##### Exercise data #####

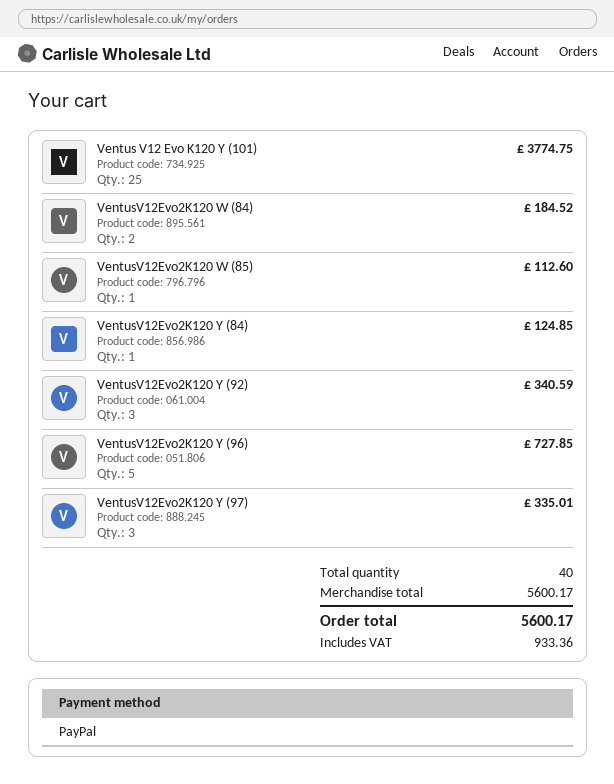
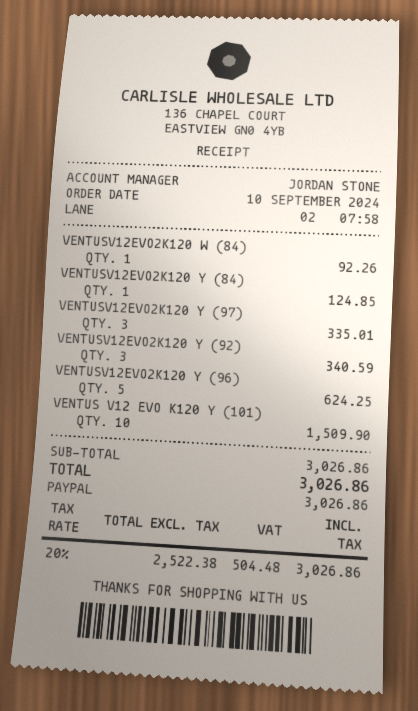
Ventus V12 Evo K120 Y (101): 25 for 3774.75 -> 10 for 1509.90
VentusV12Evo2K120 W (84): 2 for 184.52 -> 1 for 92.26
VentusV12Evo2K120 W (85): 1 for 112.60 -> none
VentusV12Evo2K120 Y (96): 5 for 727.85 -> 5 for 624.25
subtotal: 5600.17 -> 3026.86
tax: 933.36 -> 504.48
total: 5600.17 -> 3026.86

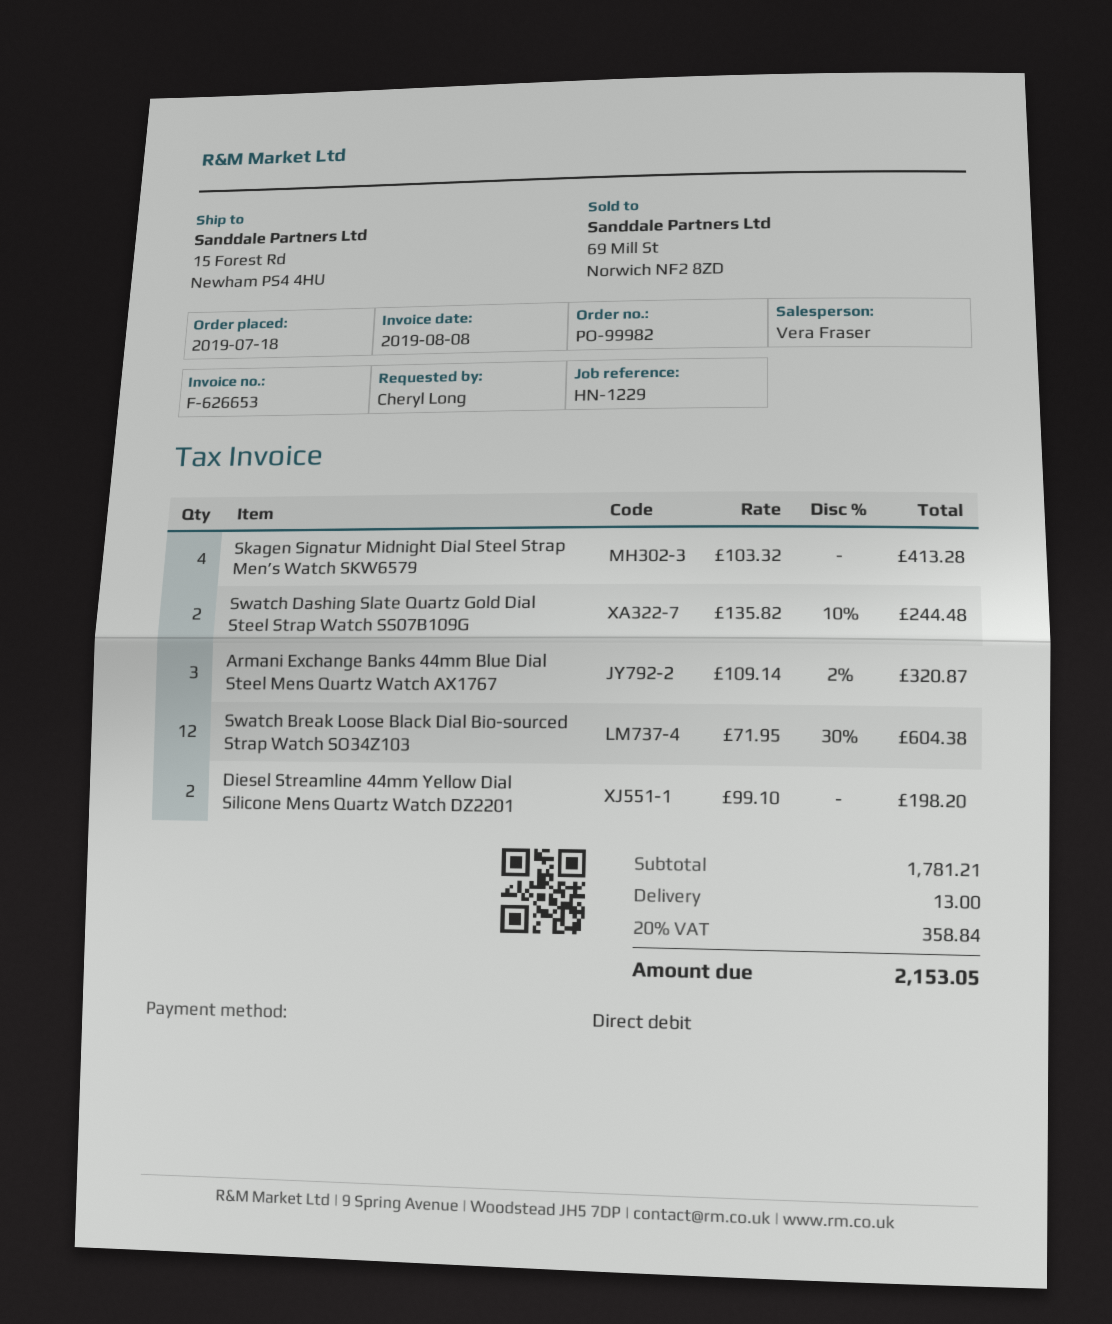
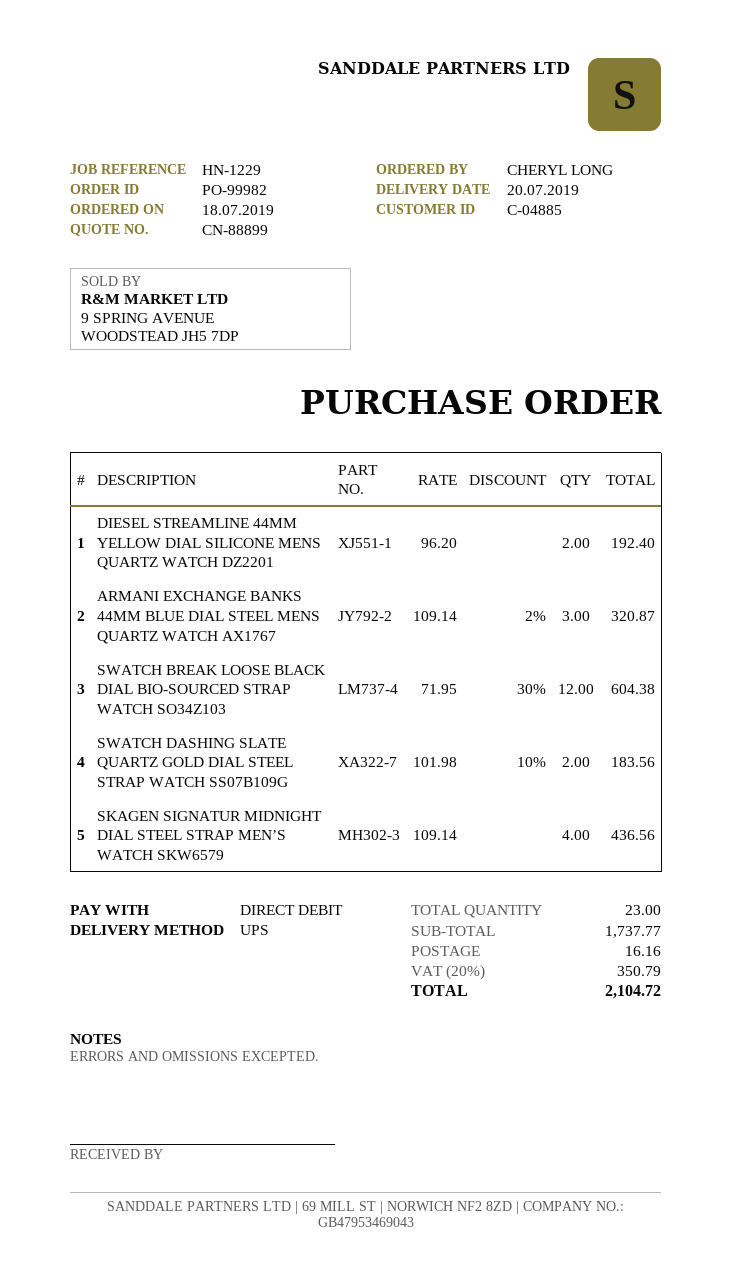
Skagen Signatur Midnight Dial Steel Strap Men’s Watch SKW6579: 4 x 103.32 = 413.28 -> 4 x 109.14 = 436.56
Swatch Dashing Slate Quartz Gold Dial Steel Strap Watch SS07B109G: 2 x 135.82 - 10% = 244.48 -> 2 x 101.98 - 10% = 183.56
Diesel Streamline 44mm Yellow Dial Silicone Mens Quartz Watch DZ2201: 2 x 99.10 = 198.20 -> 2 x 96.20 = 192.40
subtotal: 1781.21 -> 1737.77
shipping: 13.00 -> 16.16
tax: 20% = 358.84 -> 20% = 350.79
total: 2153.05 -> 2104.72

#####

Extract, verbatim and alone, the lines from the line that contains "tax: 933.36 -> 504.48" to the last line of the records, inclusive; drop any picture.

tax: 933.36 -> 504.48
total: 5600.17 -> 3026.86

Skagen Signatur Midnight Dial Steel Strap Men’s Watch SKW6579: 4 x 103.32 = 413.28 -> 4 x 109.14 = 436.56
Swatch Dashing Slate Quartz Gold Dial Steel Strap Watch SS07B109G: 2 x 135.82 - 10% = 244.48 -> 2 x 101.98 - 10% = 183.56
Diesel Streamline 44mm Yellow Dial Silicone Mens Quartz Watch DZ2201: 2 x 99.10 = 198.20 -> 2 x 96.20 = 192.40
subtotal: 1781.21 -> 1737.77
shipping: 13.00 -> 16.16
tax: 20% = 358.84 -> 20% = 350.79
total: 2153.05 -> 2104.72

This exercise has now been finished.